▶ _WHAT IS REQUIRED_
Below are some records; copy each line in them that contains "none".

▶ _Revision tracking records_
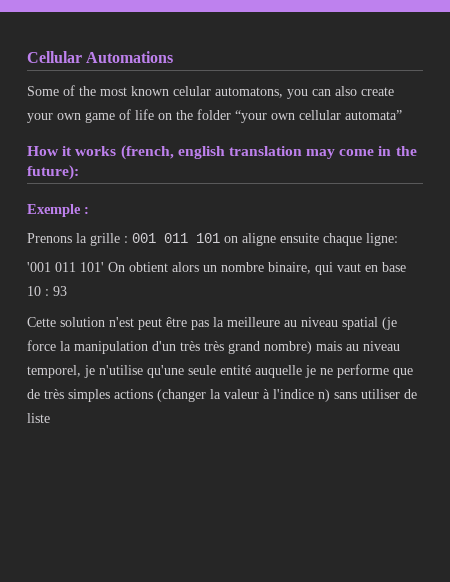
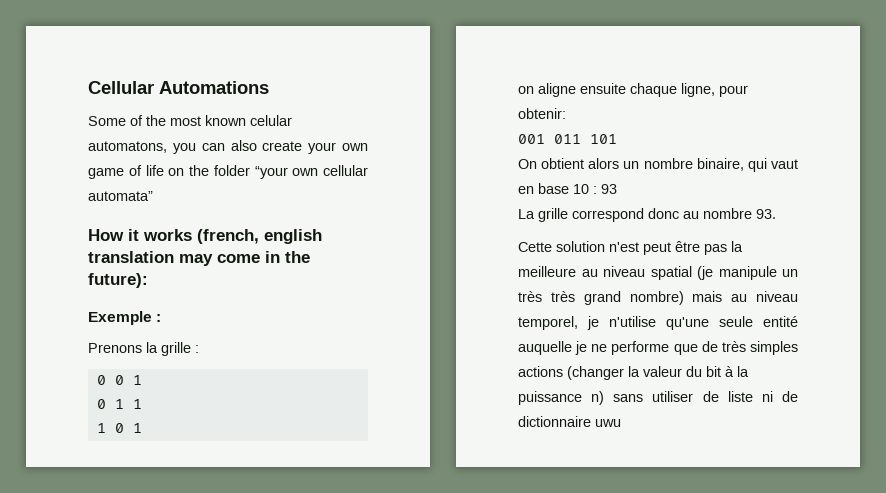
[132,233,398,246] [27,262,104,272] 001 011 101 on aligne ensuite chaque ligne: // '001 011 101' -> [96,375,142,385] [96,399,142,409] [96,423,142,433] [518,83,748,97] [518,108,566,119] [518,134,617,144] // 0 0 1 // 0 1 1 // 1 0 1 // on aligne ensuite chaque ligne, pour obtenir: // 001 011 101 //
(67, 291) none -> [518,208,776,222] // La grille correspond donc au nombre 93.
[27,340,176,354] force la manipulation d'un -> [718,266,798,280] manipule un
[263,389,314,399] à l'indice -> [686,366,749,377] [518,391,582,405] du bit à la puissance
(50, 418) none -> [761,391,798,402] [518,416,621,427] ni de dictionnaire uwu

▶ _SOLVED PROBLEM_
(67, 291) none -> [518,208,776,222] // La grille correspond donc au nombre 93.
(50, 418) none -> [761,391,798,402] [518,416,621,427] ni de dictionnaire uwu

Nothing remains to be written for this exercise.